Tandis qu'il partit de nouveau dans la chambre, Emma fut amenée dans une autre pièce. Luciath fit aérer la maison pour la débarrasser de la puanteur des soldats. Dans la pièce, la fumée finit par disparaitre. Un dépôt blanc de poussière recouvrait maintenant toute dans la pièce. Il sembla qu'il était le premier à fouler le sol lunaire.

 — Mais où est-il passé ? Ce n'est pas possible ! pensa-t-il, irrité.

Il ouvrit encore et encore les placards, les tiroirs – comme si Isaac put s'y cacher – et les armoires en vain. Il tapa sur chacun des murs de la pièce pour y déceler une entrée dissimulée. Il souleva même des meubles, frappa du pied sur chaque centimètre du sol. Rien. Au bout de quelques secondes, il lui vint une idée.

 — Mais oui ! Yakath doit savoir. Elle seule peut me dire où est ce maudit Bruneri !

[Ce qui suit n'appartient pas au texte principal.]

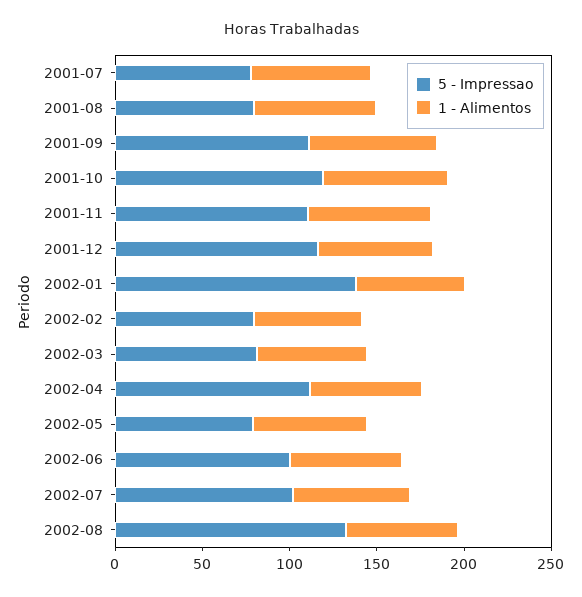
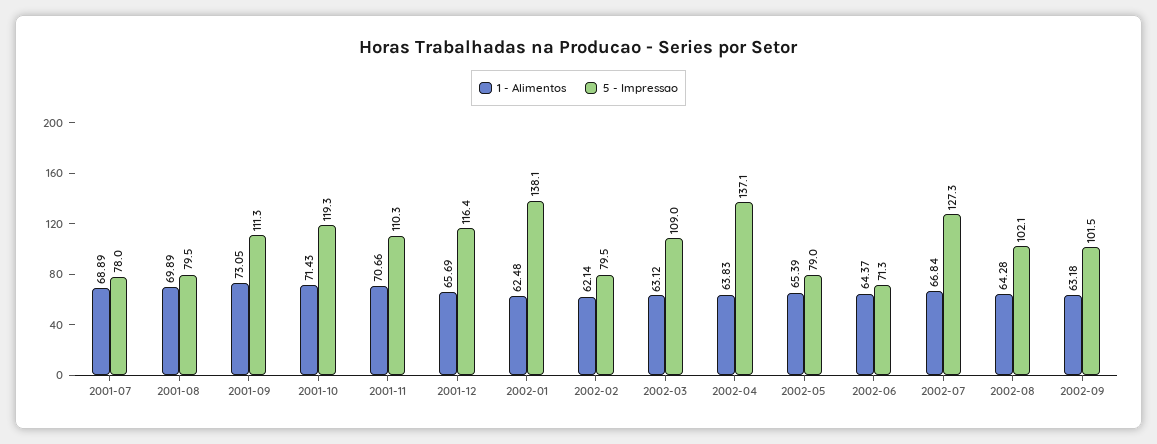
5 - Impressao, 2002-03: 80 -> 109
5 - Impressao, 2002-04: 110 -> 137.1
5 - Impressao, 2002-06: 100 -> 71.3
5 - Impressao, 2002-07: 100 -> 127.3
5 - Impressao, 2002-08: 130 -> 102.1
1 - Alimentos, 2002-09: none -> 63.18
5 - Impressao, 2002-09: none -> 101.5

Il se précipita vers la pièce d'urgence. Yakath dormait. Elle avait le visage serein des matins d'été quand il venait la réveiller.

 — Ouverture du sas ! ordonna-t-il.
 — Attention Monsieur. Caisson pressurisé. Nécessité de garder le taux d'oxygène et la température intacts. L'unité médicale sera là sous peu.
 — Ouverture du sas, immédiatement !
 — Ouverture non autorisée. Élément féminin. Protocole 31.10 de sauvegarde des Reines.

Il connaissait bien le Protocole 31.10. Une règle imposée sur la Terre entière définissant les modalités de préservation de l'espèce humaine. Toutes les femmes devaient recevoir les meilleurs soins dès leur naissance. Elles bénéficiaient de la meilleure nourriture, d'une éducation et d'un enseignement de qualité ainsi que d'une protection maximale en cas de conflit ou d'épidémie. Elles avaient également accès à un antidote au vieillissement leur permettant d'allonger considérablement leur existence afin de pouvoir accroitre leur possibilité de donner naissance à des filles. Ce caisson avait la capacité de traiter les petites blessures et fournir une protection en attendant l'arrivée des soins. Luciath comprit qu'il ne pourrait pas discuter avec une machine. Il saisit un objet pointu non loin de là, le planta près d'un joint de scellement. Il fit de nombreux mouvements nerveux sur cette partie peu solide.

 — Ouverture non autorisée détectée. Danger.I Infraction du Protocole 31.10.

Il ne se préoccupa pas de la voix de l'ordinateur. Il fallait qu'il sache où était parti Bruneri. Il fallait le rattraper, qu'il n'atteigne surtout pas la Zone Libre. Ce caisson était difficile à ouvrir. Des gouttes de sueur perlèrent sur son front gonflé par ses veines. À mesure qu'il forçait, que le joint s'abîmait, l'espoir de retrouver le fugitif grandissait. D'un seul coup, il sentit de l'air frais sortir sous pression. Le caisson se vida en une poignée de secondes. Le couvercle s'ouvrit immédiatement. Elle n'était plus sous protection. De la main il dispersa les dernières vapeurs.

 — Yakath ? Yakath ? Il est où Brun..., il est où tonton Zazac, hein ? Il est où ?

Le corps de la fillette ne bougeait pas. Sa respiration s'était arrêtée. Figée, celle qui ne deviendra jamais Reine venait d'agir comme une véritable souveraine. Celle qui ne porterait jamais la vie venait d'en sauver une parce que son instinct le lui avait dicté. En ce jour disparut toute une lignée royale.